Court Opinion

ID: 7673559
Source: CourtListenerOpinion
Date Created: 2022-07-30 00:56:00.871171+00
Date Added: 2024-06-11T16:26:24.402046
License: Public Domain

The Supreme Coúrt affirmed the decree of the Common Pleas on the 3rd March, 1884, in the following opinion;
Per Curiam.
While the appellee held the legal title, and assignees of the appellant had an equitable interest in the land under articles of agreement with their purchase money unpaid, the Railroad Company entered upon the land and constructed a railroad thereon, by virtue of the right of eminent domain. The damages sustained were assessed jointly. Before they were paid, the equitable interest of .the assignors was sold at Sheriff’s sale and purchased by the appellee. Both legal and equitable titles were thus united in him. The purchase money due him at the. time the damages were assessed was more than the pro rata share of the sum jointly applicable to the.damages.due to the equitable estate. *96It is conceded, that if the Sheriff’s sale had not been made, the appellee would be entitled to the whole fund to be distributed. It is urged however that the union of both titles in the appellee destroyed his right to claim the money to which he would otherwise have been entitled.
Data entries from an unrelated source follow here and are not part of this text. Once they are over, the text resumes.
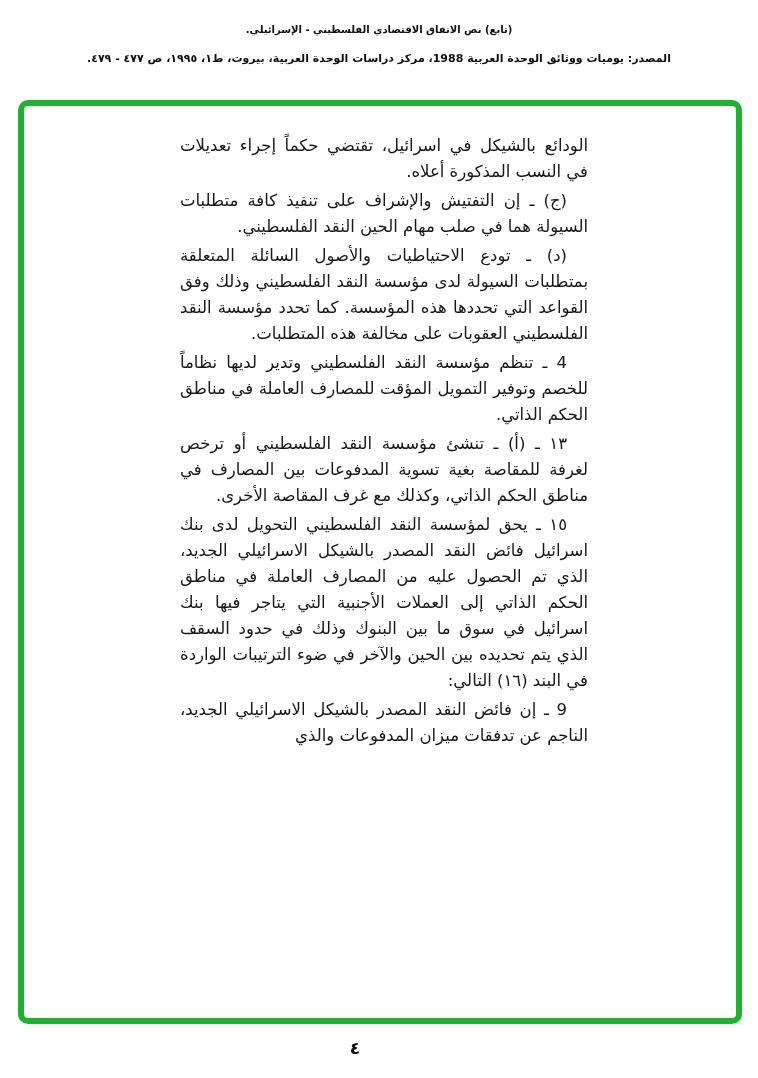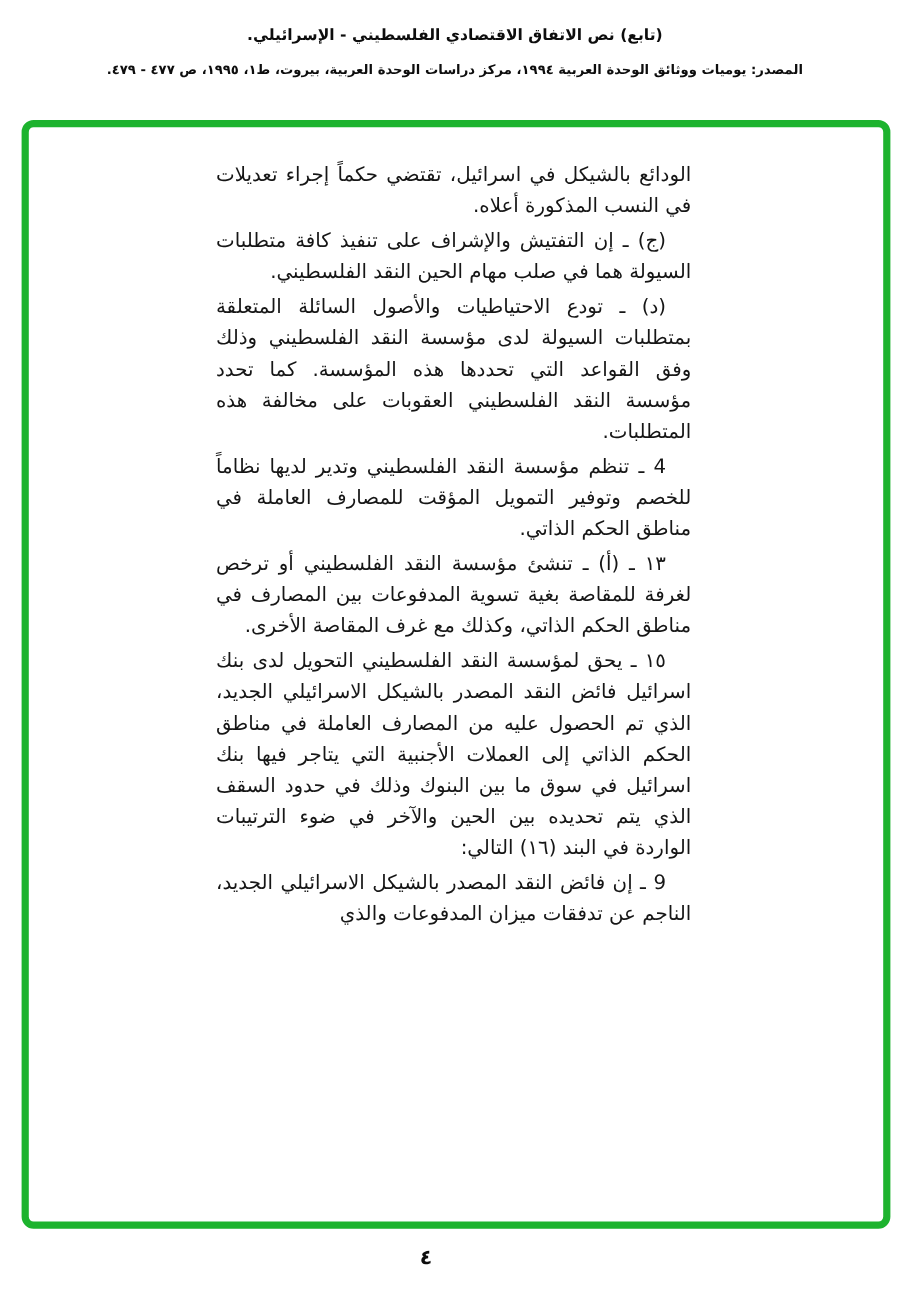"(تابع) نص الاتفاق الاقتصادي الفلسطيني" .header-title { font-size: 13px -> 10px }
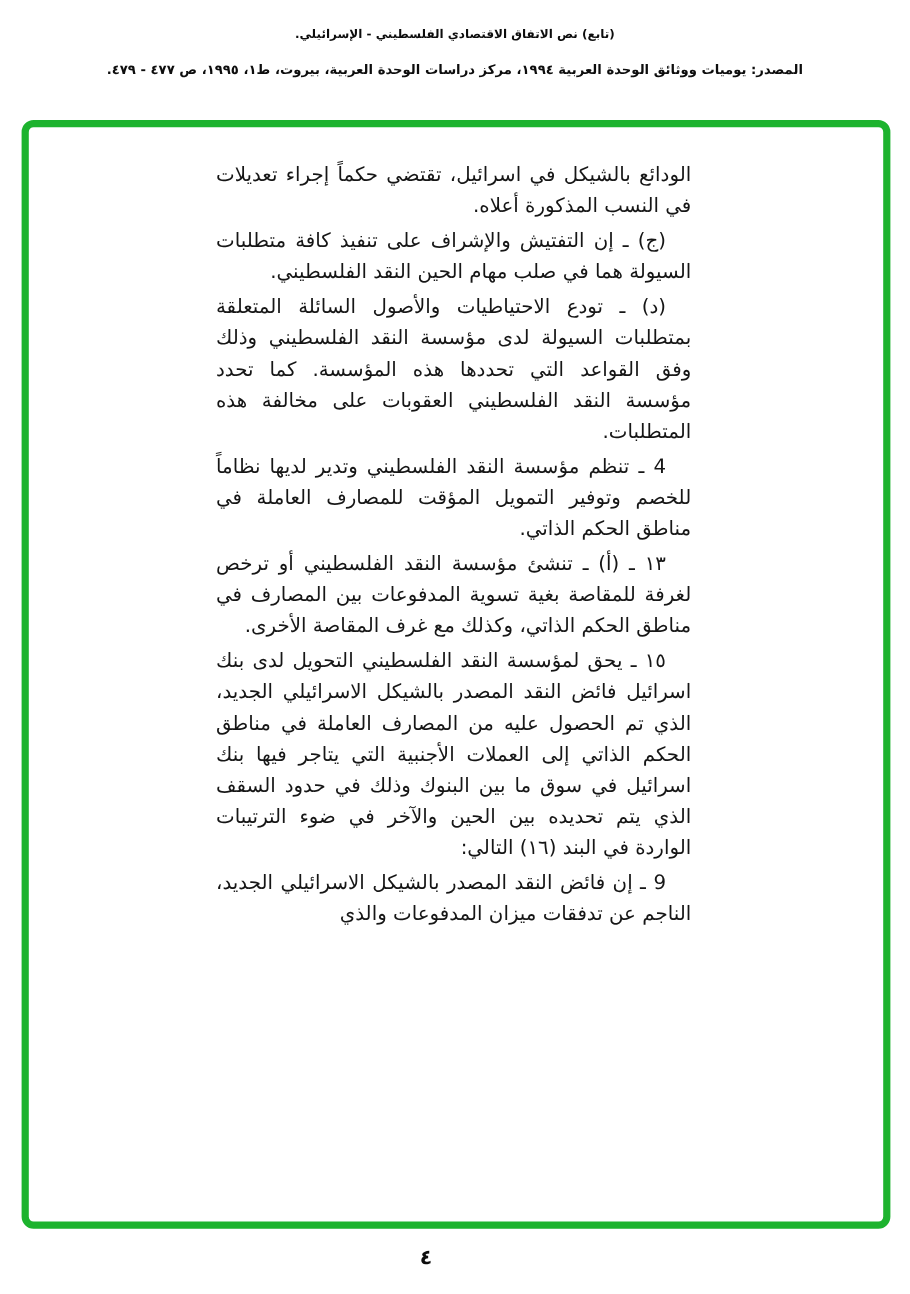"المصدر: يوميات ووثائق الوحدة العربية" div.header-source { text: ١٩٩٤ -> 1988 }
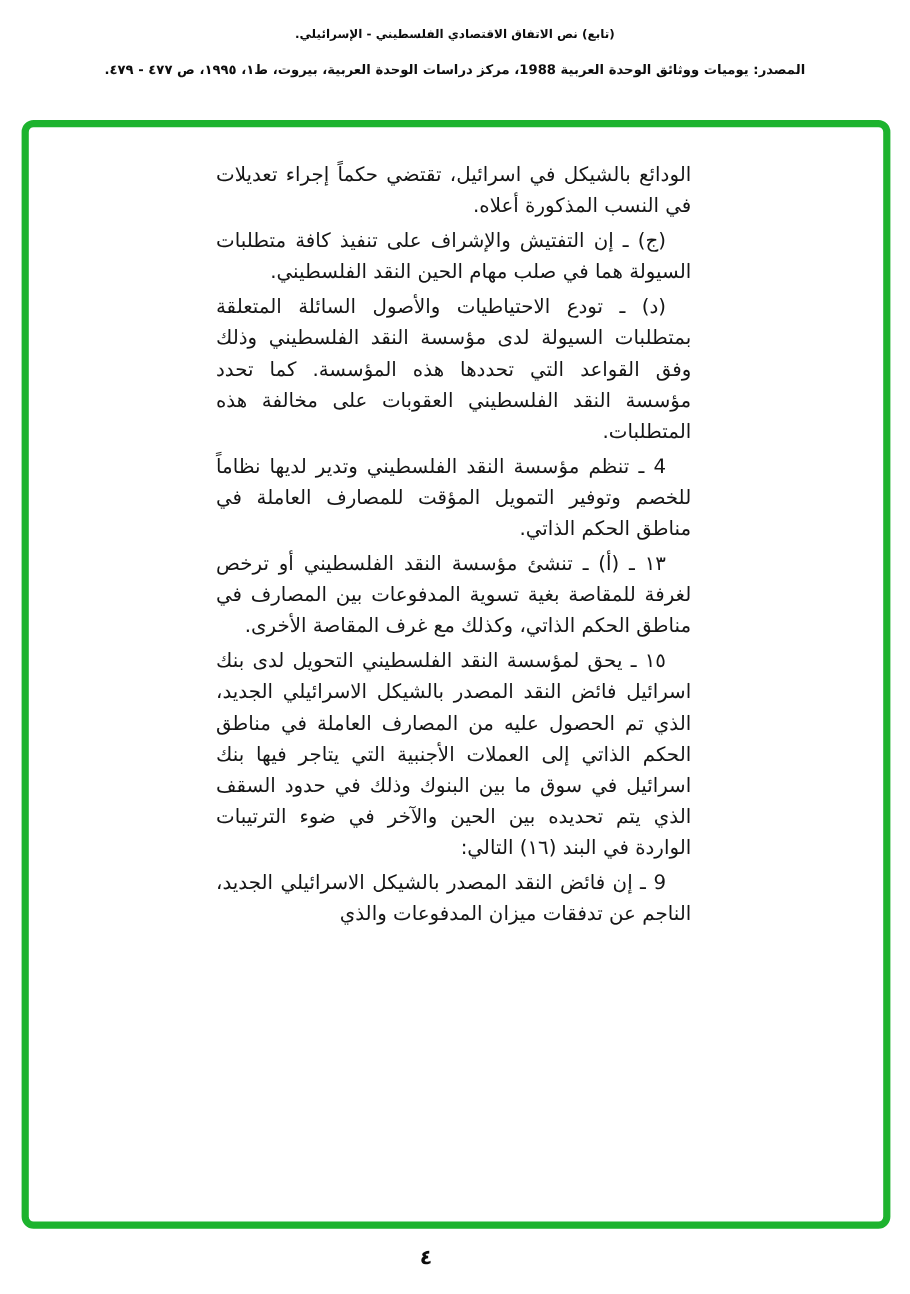"الودائع بالشيكل في اسرائيل، تقتضي" .para { margin: 0 12px 3px 0 -> 0 0 3px 0 }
In this view we cannot concur. The Sheriff’s sale did not pass to the purchaser the whole of the equitable estate, which the assignors had once owned; but that only which remained after the railroad company had acquired its right of way. This, and this only, did the appellee acquire by his purchase at Sheriff’s sale. It follows that his previously existing right to claim the whole fund, and to apply it on the purchase money due him from the assignors, was in no wise barred or affected by his purchase of their remaining estate.
Decree affirmed and appeal dismissed at the costs of the appellants.
Note. — The owner at the time the entry is made is the party entitled to the damages ; Lawrence’s Appeal, 78 Pa. 365; Beale vs. Penna. R. R. Co., 86 Pa. 509; Davis vs. Railway Co., 114 Pa. 308; Keller’s Appeal, ante, 32; McFadden vs. Johnson, 72 Pa. 335; Tenbrooke vs. Jahke, 77 Pa. 392; Warrell’s Appeal, 25 W. N. C. 196.